A friendship was formed.
The two, now in their late 40s, shared a passion for music
that is still going strong today. And though Blue Sky split
when the men graduated from college, they remained friends.
So when Bardolph, a music director at Bella Vista Church in
Rockford and co-owner of Rainbow Music in Grand Rapids, called
his old friend Keeley to ask if he wanted to get the
band together and play some gigs, Keeley didn't
hesitate.
With Bardolph's friend Dave Marsh on guitar and Rainbow
Music co-owner John Gelderloos on bass, the Lazy Blue Tunas
were in tune again.
Planning and rehearsing for tonight's gig at One Trick Pony
brought back old times, good times for the men. It gave the
friends an excuse to hook up and spend more time together than
they have in several years.
"Our whole families are friends," said Bardolph, who also
plays in the Grand Rapids band Trilogy. "But it's kind of easy
to let things slip. This gig has given us a nice opportunity
to just get together and hang out again."
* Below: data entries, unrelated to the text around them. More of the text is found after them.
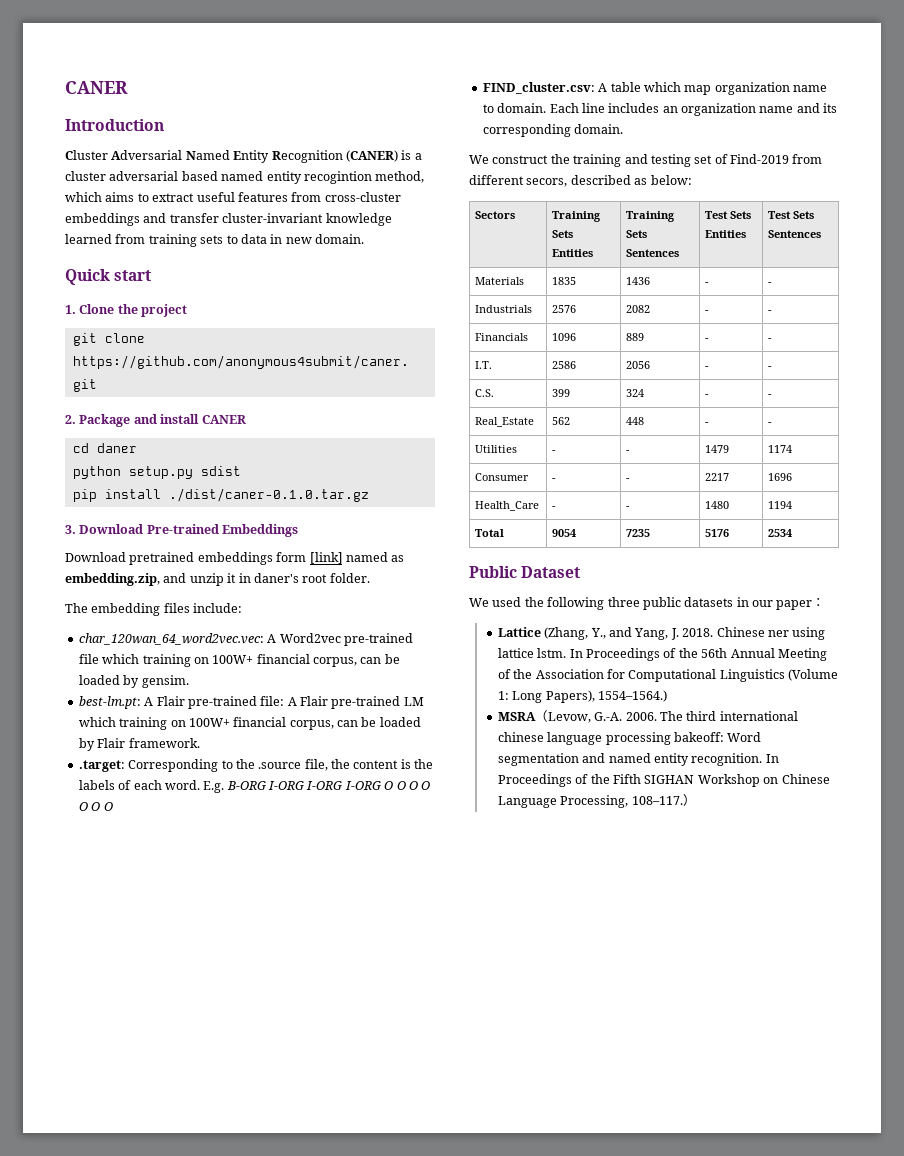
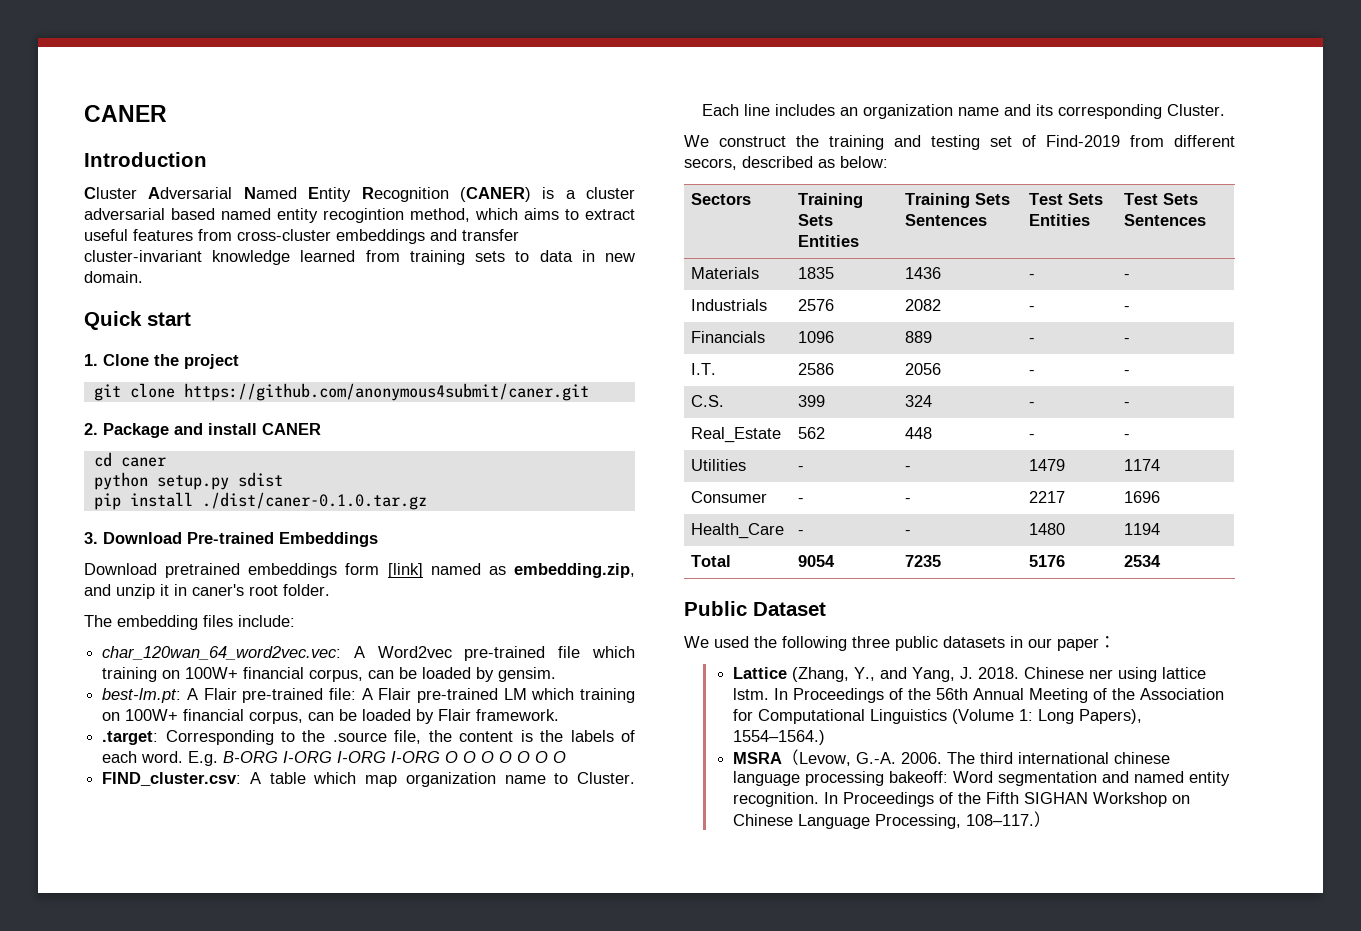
- cd daner
+ cd caner
- Download pretrained embeddings form [link] named as embedding.zip, and unzip it in daner's root folder.
+ Download pretrained embeddings form [link] named as embedding.zip, and unzip it in caner's root folder.
- FIND_cluster.csv: A table which map organization name to domain.
+ FIND_cluster.csv: A table which map organization name to Cluster.
- Each line includes an organization name and its corresponding domain.
+ Each line includes an organization name and its corresponding Cluster.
The friendship that began with a musical affinity hasn't
changed much in the 25 years since it started.
"We were both such a good fit on the day we met in how
deeply we liked to think about the guitar and what are
influences were musically and culturally," Bardolph said. "Not
much has changed."
Both men agree that they have matured as musicians.
"We're better players now that we were then, by a long
shot, I think," Keeley said. "My ear is a lot better
and things I used to struggle with musically back then I can
do off the top of my head now."
Bill Ryckbost of Holland caught a set when the Tunas played
One Trick Pony earlier this year. He also heard them play as
Blue Sky in the 70s. They were good before, but they're even
better now, he said.
"They were relatively tight back then," he said. Even so,
in the intervening years, they've grown as musicians, he
added.
"I thought those guys had progressed a lot in terms of
their musicianship. I think Bob's technique is phenomenal.
Pete's too."
He said the men would take a Beatles song like "I Am the
Walrus" and put a bluegrass spin on it.
"I do like what they do with a tune," he said.
Keeley has kept busy leading music worship at 14th
Street Christian Reformed Church and playing on his own.
"I've spent the past 25 years listening and playing. And
even when I haven't been playing I've been thinking about it,"
he said.
The members of the band are a little more carefree than
they were as college students, at least when it comes to the
music, Bardolph said. After playing in bands for enough years,
the time comes to let go of fanatical perfectionism, he added.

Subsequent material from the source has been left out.